A read for when you still doubt the equality between men and women

Oliver Pines
3 min readNov 14, 2020
Scandinavian Hunter-Gatherer Reconstruction by Oscar Nillson — 1 October 2019 (modified in black and white)

UUntil now, it was generally agreed by the scientific and historical communities that early male hunter-gatherers hunted animals and the women gathered herbs, fruits, vegetables, and reared the children.

However, in 2018, the discovery of the burial site of a 9000-year-old woman in the Andes Mountains, Peru, by Dr. Randall Haas and his team started to shed some doubt on that hypothesis. Indeed, the woman was buried with an impressive array of twenty-four stone tools that an ancient hunter would need to take down big prey.

The grave goods (items buried with the dead) were to be used by the deceased in the afterlife; therefore, their favourite foods or everyday objects were left with them.

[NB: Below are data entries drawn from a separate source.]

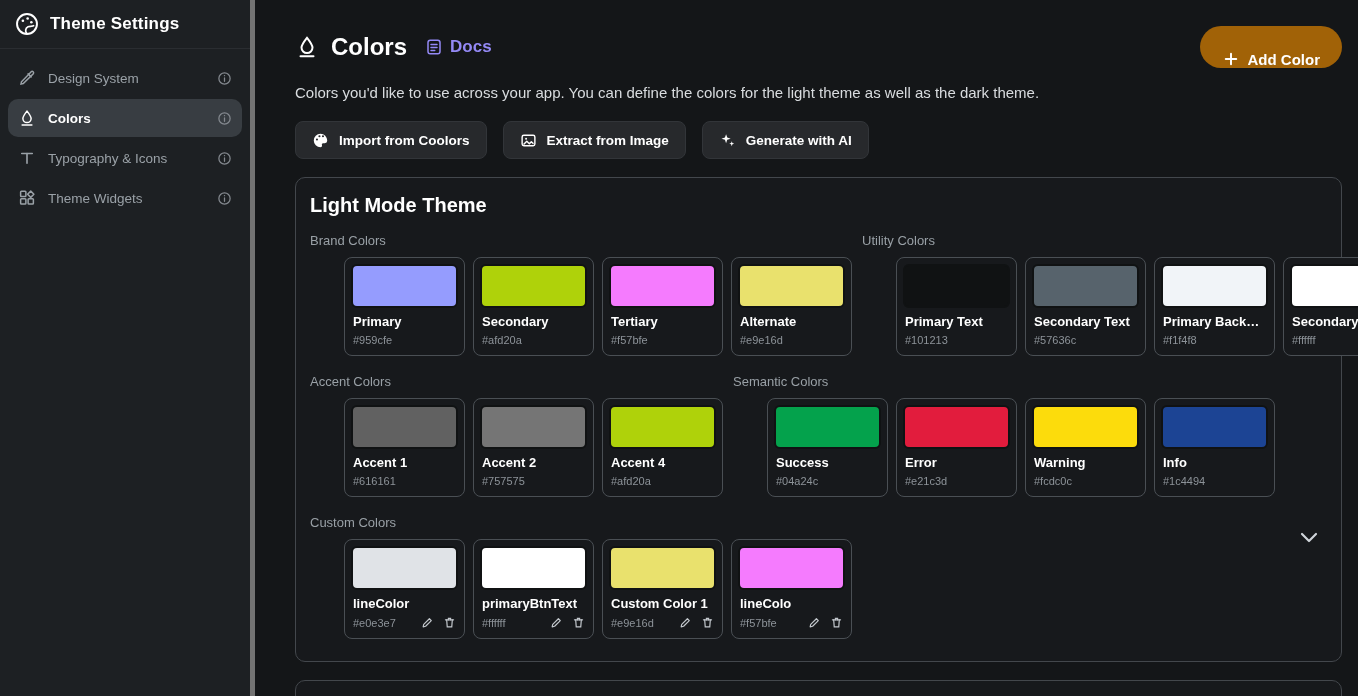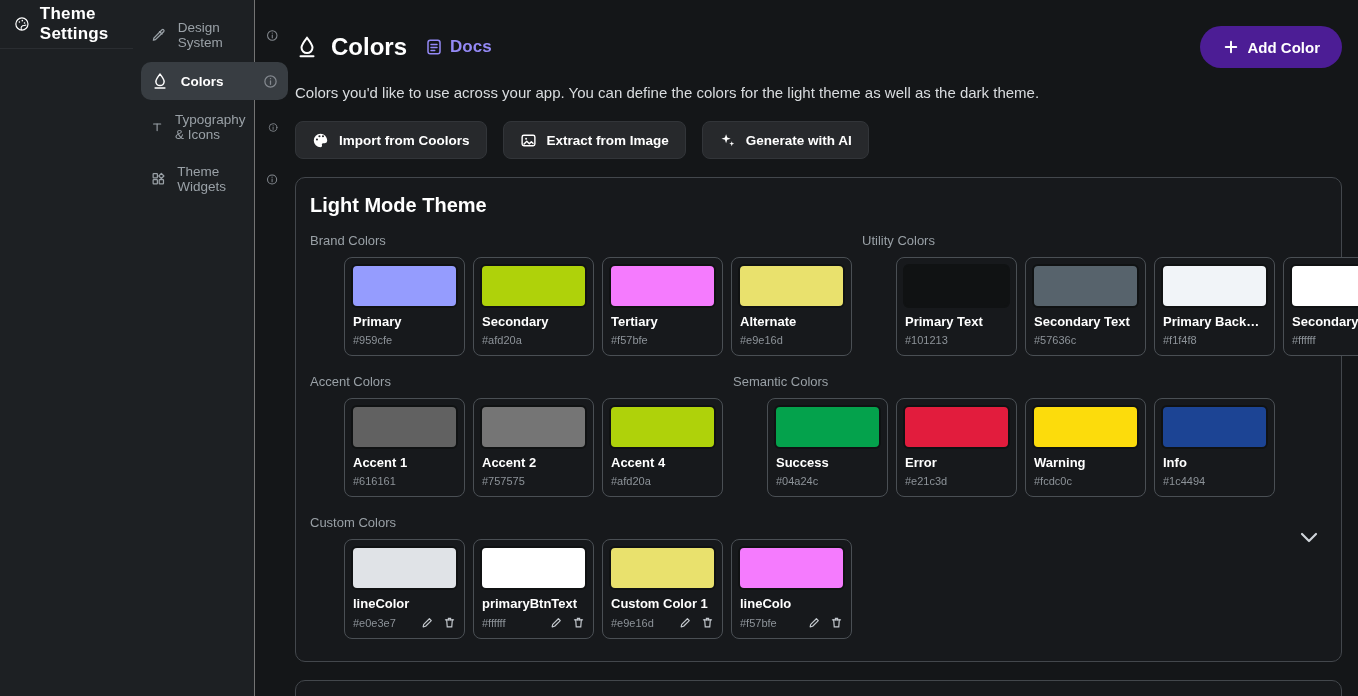--- a/index.html
+++ b/index.html
@@ -15,8 +15,8 @@
   .sidebar {
     width:255px; min-width:255px; height:100%;
     background:#1d2023;
-    border-right:1px solid #737373;
-    display:flex; flex-direction:row;
+    border-right:5px solid #737373;
+    display:flex; flex-direction:column;
   }
   .sidebar-header {
     height:49px; display:flex; align-items:center; gap:10px;

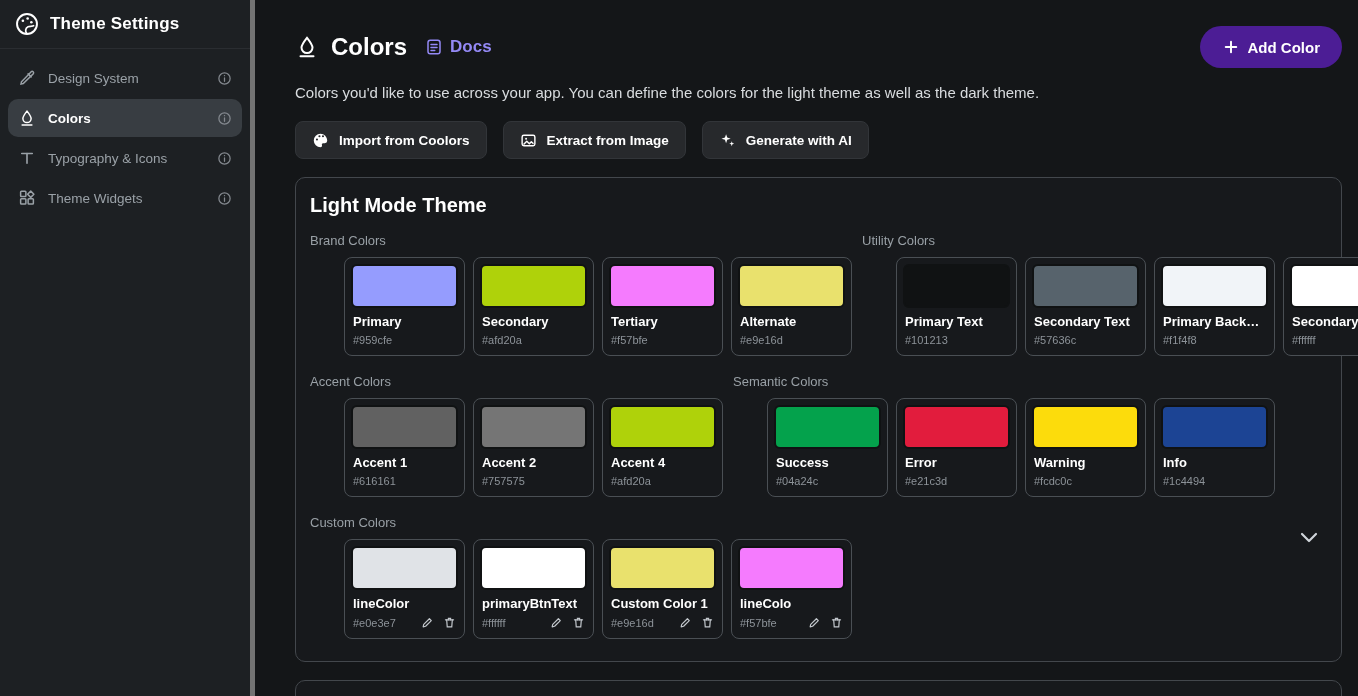--- a/index.html
+++ b/index.html
@@ -44,9 +44,9 @@
   .docs-link .docs-icon { width:18px; height:18px; display:flex; }
   .add-color-btn {
     margin-left:auto;
-    background:#4c1d95; color:#fff; border:none;
+    background:#a16207; color:#fff; border:none;
     border-radius:24px; height:42px; padding:0 22px;
-    display:flex; align-items:center; gap:8px;
+    display:flex; align-items:flex-end; gap:8px;
     font-size:15px; font-weight:700; cursor:pointer;
     font-family:inherit;
   }

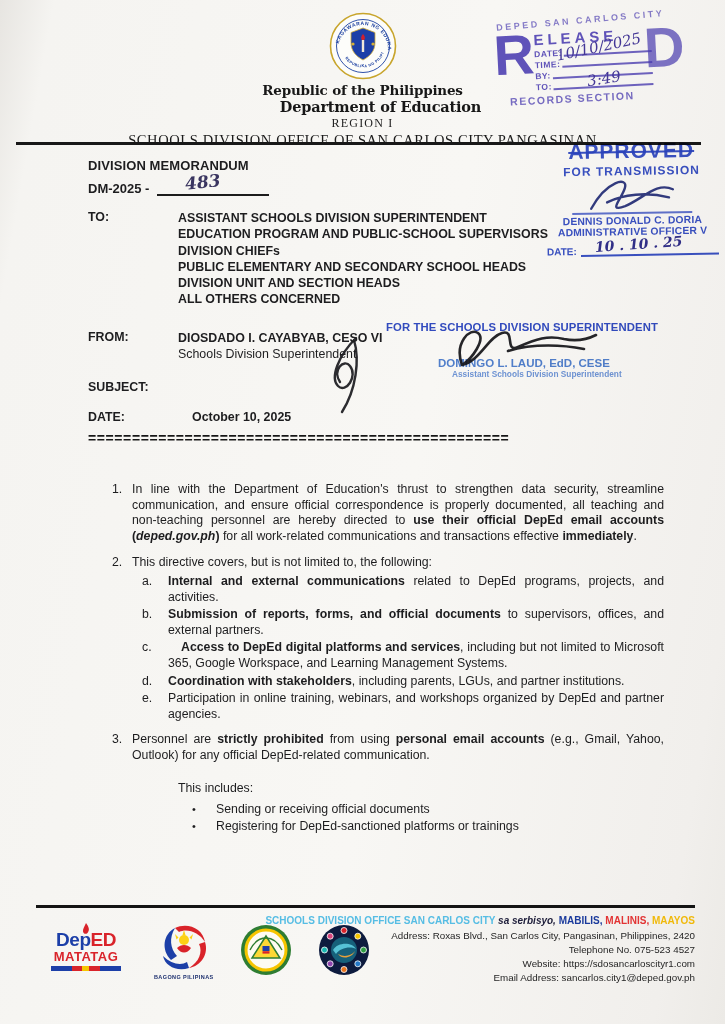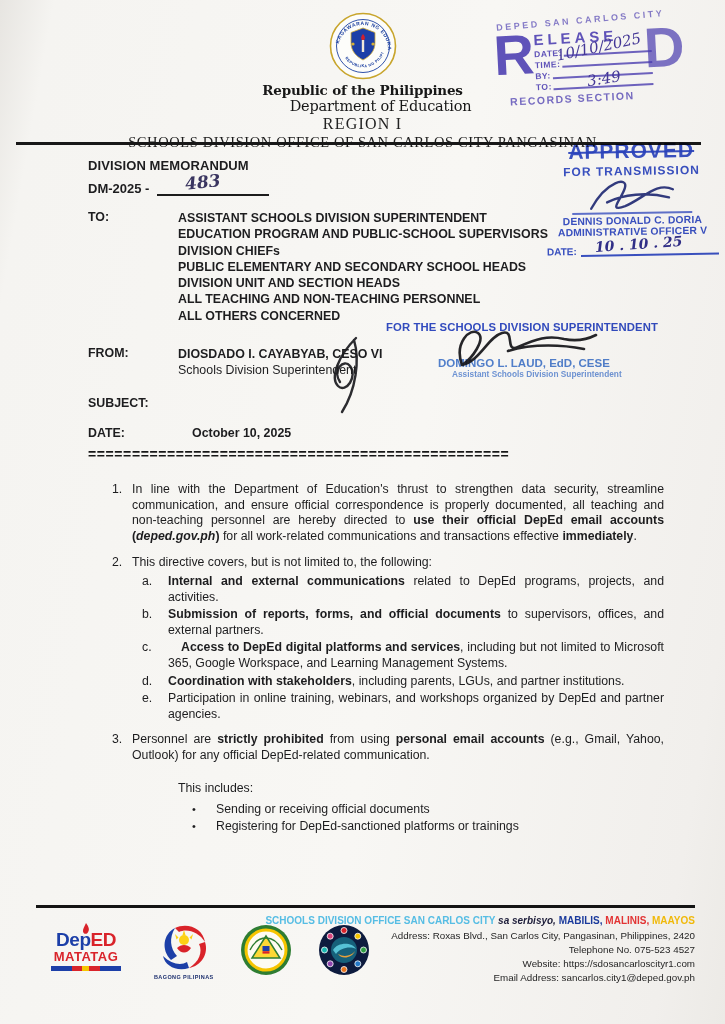--- a/index.html
+++ b/index.html
@@ -13,7 +13,7 @@
   .header { position:absolute; top:12px; left:0; width:100%; text-align:center; }
   .seal { display:block; margin:0 auto 2px auto; }
   .h-republic { font-family:"DejaVu Serif", serif; font-weight:700; font-size:13.5px; letter-spacing:-0.2px; color:#171717; }
-  .h-dept     { font-family:"DejaVu Serif", serif; font-weight:400; font-size:14.5px; letter-spacing:-0.2px; color:#171717;padding-left:36px; }
+  .h-dept     { font-family:"DejaVu Serif", serif; font-weight:700; font-size:14.5px; letter-spacing:-0.2px; color:#171717;padding-left:36px; }
   .h-region   { font-family:"Liberation Serif", serif; font-size:16px; letter-spacing:1.2px; margin-top:1px; color:#222; }
   .h-office   { font-family:"Liberation Serif", serif; font-size:14.5px; letter-spacing:0.6px; margin-top:1px; color:#1b1b1b; }
   .header-rule { position:absolute; top:142px; left:16px; right:24px; height:3px; background:#181818; }

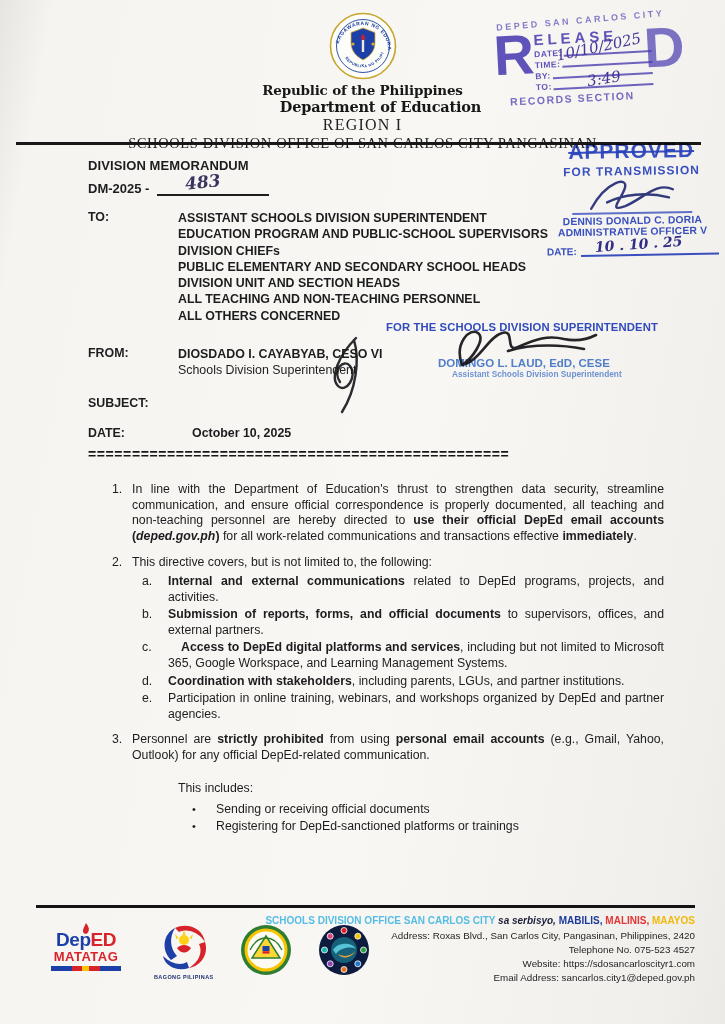--- a/index.html
+++ b/index.html
@@ -14,7 +14,7 @@
   .seal { display:block; margin:0 auto 2px auto; }
   .h-republic { font-family:"DejaVu Serif", serif; font-weight:700; font-size:13.5px; letter-spacing:-0.2px; color:#171717; }
   .h-dept     { font-family:"DejaVu Serif", serif; font-weight:700; font-size:14.5px; letter-spacing:-0.2px; color:#171717;padding-left:36px; }
-  .h-region   { font-family:"Liberation Serif", serif; font-size:16px; letter-spacing:1.2px; margin-top:1px; color:#222; }
+  .h-region   { font-family:"Liberation Serif", serif; font-size:12px; letter-spacing:1.2px; margin-top:1px; color:#222; }
   .h-office   { font-family:"Liberation Serif", serif; font-size:14.5px; letter-spacing:0.6px; margin-top:1px; color:#1b1b1b; }
   .header-rule { position:absolute; top:142px; left:16px; right:24px; height:3px; background:#181818; }
   

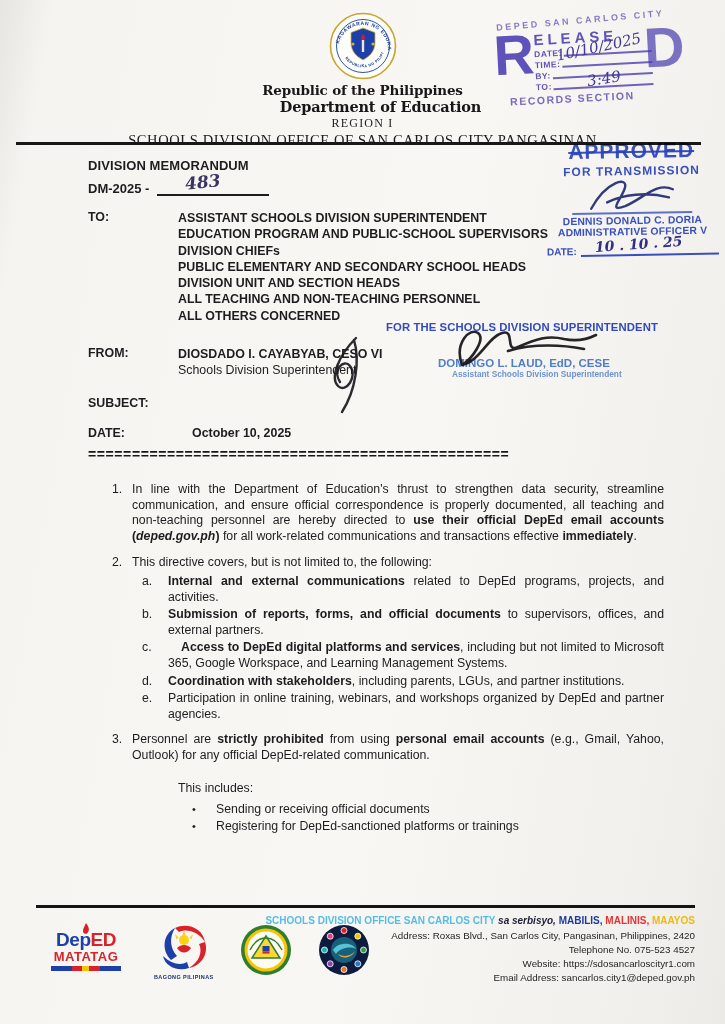--- a/index.html
+++ b/index.html
@@ -198,7 +198,6 @@
         <div class="to-line">DIVISION CHIEFs</div>
         <div class="to-line">PUBLIC ELEMENTARY AND SECONDARY SCHOOL HEADS</div>
         <div class="to-line">DIVISION UNIT AND SECTION HEADS</div>
-        <div class="to-line">ALL TEACHING AND NON-TEACHING PERSONNEL</div>
         <div class="to-line">ALL OTHERS CONCERNED</div>
       </div>
     </div>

Often, social status played a role in what was left.

When looking at more recent hunter-gatherer societies, the repartition of the daily tasks was very sexualized. One could think that sexual inequalities might have been seen as natural. But this discovery provides a commencement of proof that tends to show that gender roles between men and women were more equal in our distant past.

However, this could be an isolated case.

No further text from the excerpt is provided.